Menurut dia, jika UMP Jabar 2021 dipaksakan naik, bertentangan dengan aturan dalam PP Nomor 78 Tahun 2015 tentang Pengupahan. Imbasnya, masyarakat Jabar bakal terkena sanksi.
"Kita gak punya dasar hukum untuk menaikkan UMP. Jika dilanggar, Gubernur (Jabar) bakal kena sanksi. Bukan hanya Gubernur, tapi juga masyarakat Jabar," kata dia.
Karena itu, Taufik meminta masyarakat, khususnya kaum buruh memahami keputusan yang diambil Pemprov Jabar demi kondusivitas dunia usaha di Jabar, khususnya di masa pandemi Covid-19 saat ini.
"Yang juga kami khawatirkan, jika UMP (2021) kita naikkan tanpa dasar hukum, bakal banyak perusahaan yang hengkang dari Jabar. Ujung-ujungnya, pengangguran bakal bertambah banyak," ujar Taufik.
Taufik menuturkan, semua pihak harus memahami bahwa UMP hanyalah batas bawah penetapan UMK yang direkomendasikan Pemprov Jabar. UMP menjadi acuan batas bawah UMK yang bakal ditetapkan oleh pemerintah kabupaten/kota.

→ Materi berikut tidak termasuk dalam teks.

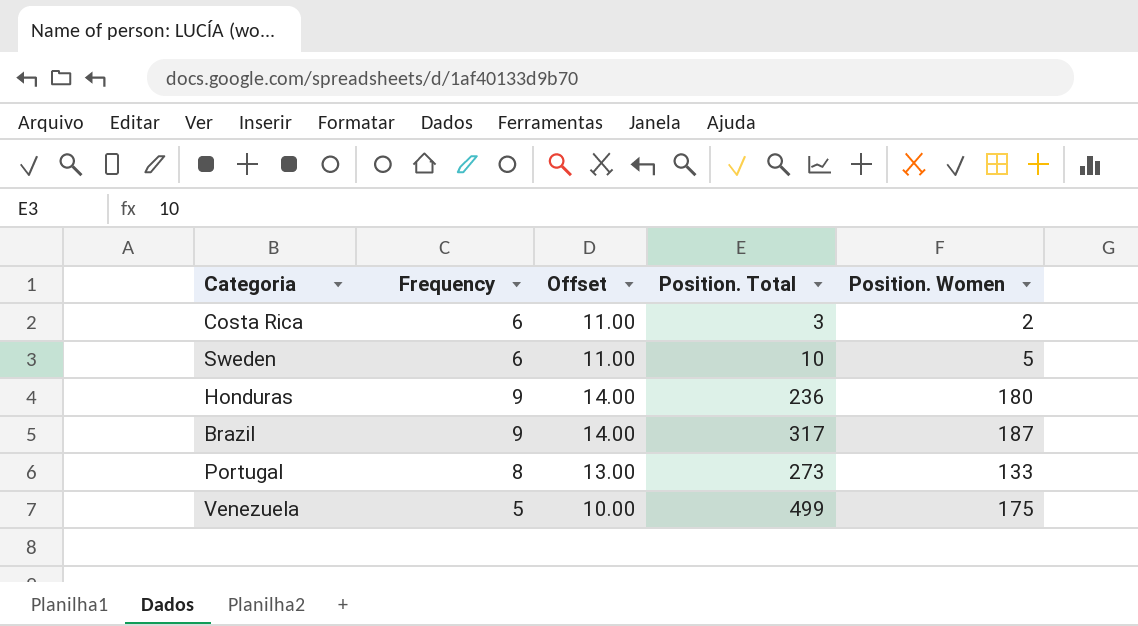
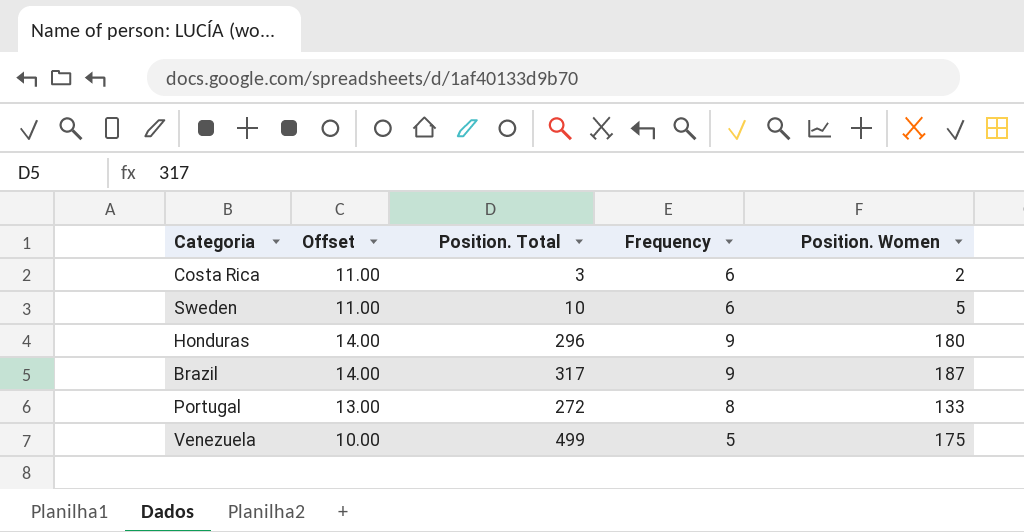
column Frequency | position: 2 -> 4
Honduras | Position. Total: 236 -> 296
Portugal | Position. Total: 273 -> 272

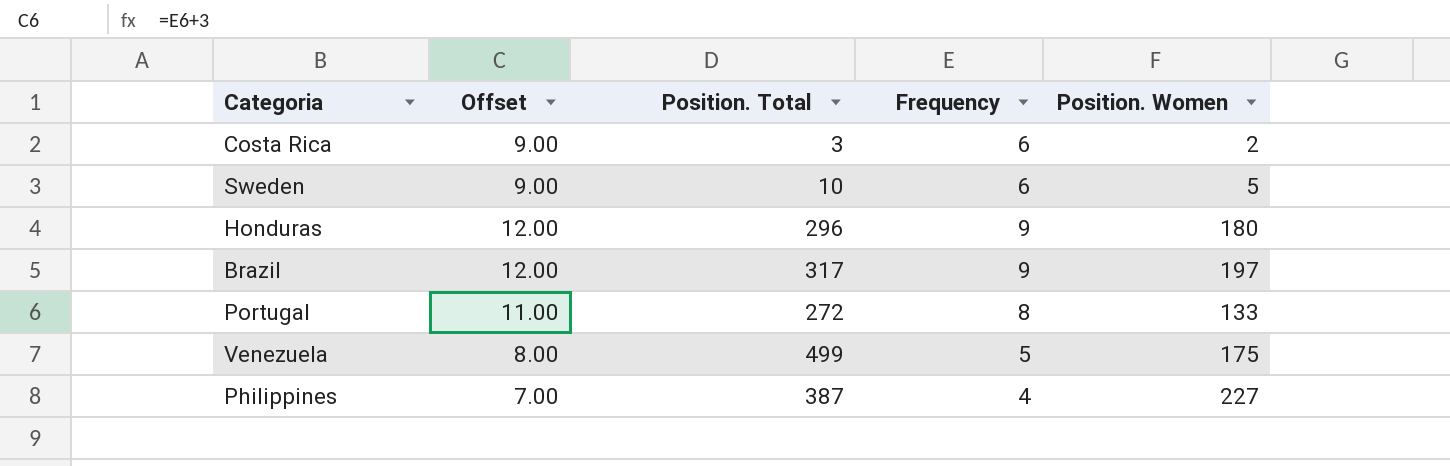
column Offset | formula: [Frequency] + 5 -> [Frequency] + 3
Brazil | Position. Women: 187 -> 197
row Philippines: none -> 7.00 | 387 | 4 | 227

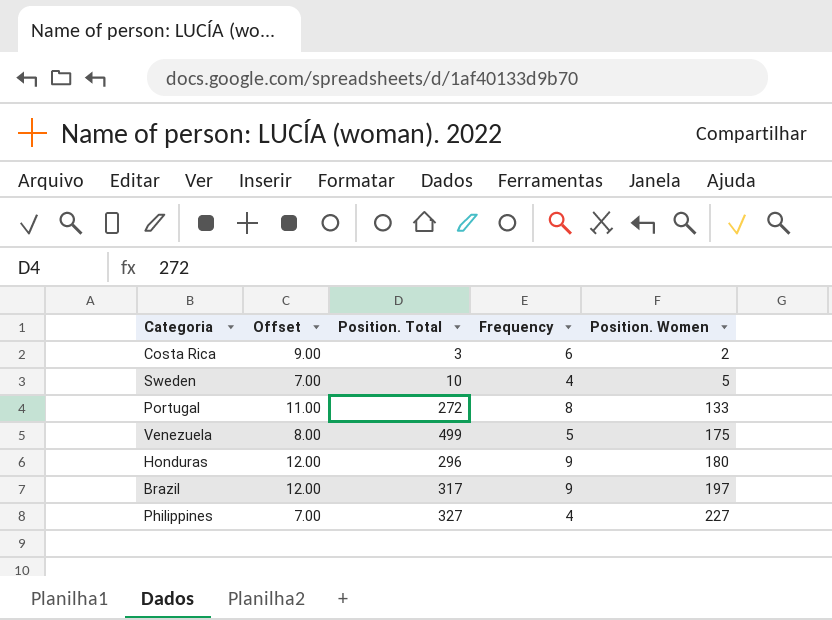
row order: none -> Position. Women ascending
Sweden | Offset: 9.00 -> 7.00
Sweden | Frequency: 6 -> 4
Philippines | Position. Total: 387 -> 327

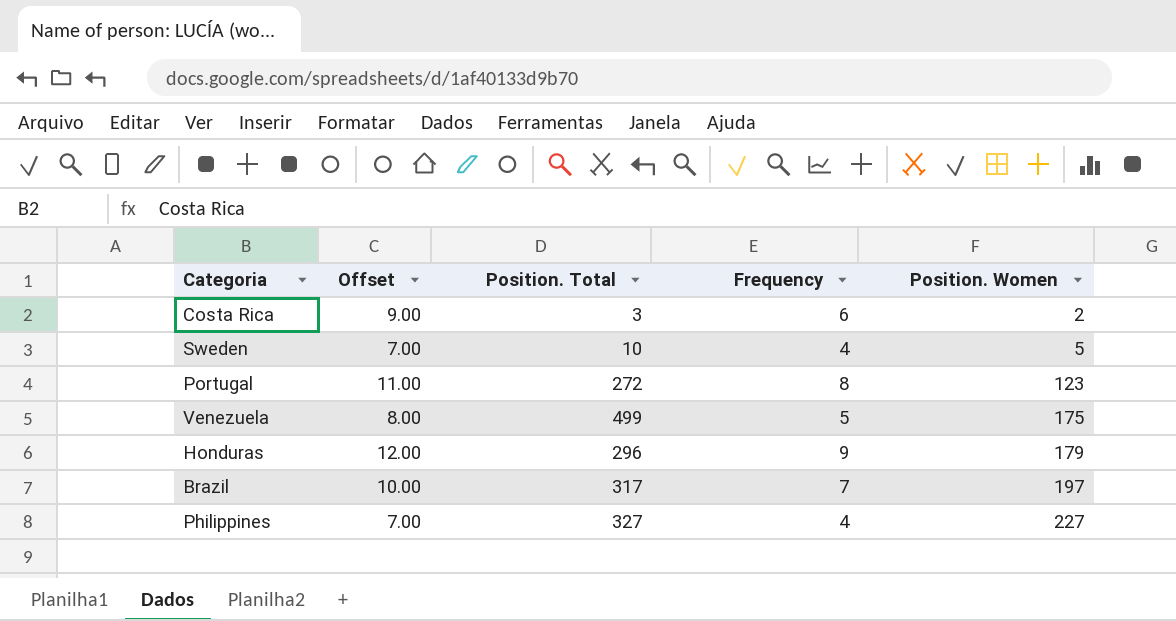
Portugal | Position. Women: 133 -> 123
Honduras | Position. Women: 180 -> 179
Brazil | Offset: 12.00 -> 10.00
Brazil | Frequency: 9 -> 7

"Perlu diingat bahwa UMP ini bukan operasional dan hanya berlaku bagi pekerja dengan masa kerja kurang dari satu tahun. Ini yang banyak tidak disadari. Jika pekerja punya masa kerja lebih lama, tentu besaran upahnya pun lebih tinggi," tutur Kadisnakertrans Jabar.
Sebelumnya, Ketua Umum Pimpinan Pusat FSP TSK SPSI Roy Jinto Ferianto dalam aksi unjuk rasa di depan Gedung Sate, Selasa (27/10/2020) lalu mengatakan, pandemi Covid-19 dijadikan alasan pemerintah tidak menaikkan upah, tak masuk akal.
"Ini sejarah di negeri ini, ada menteri bilang upah tidak naik. Semua negara kena pandemi, Covid bukan alasan untuk tidak menaikan upah," kata Roy.
Roy mengemukakan, buruh di Jabar menolak UMP 2021 yang diputuskan tidak naik atau sama dengan UMP 2020 karena alasan pandemi Covid-19. Buruh juga mendesak Gubernur Jabar Ridwan Kamil untuk menaikkan UMP Jabar 2021 minimal 8 persen.
"Hai Pak Gubernur, UMP bukan tanggung jawab Presiden, bukan tanggung jawab menteri. Makanya, kami minta kepada Gubernur Jabar menaikan upah minimum minimal 8 persen seperti tahun lalu," ujar dia.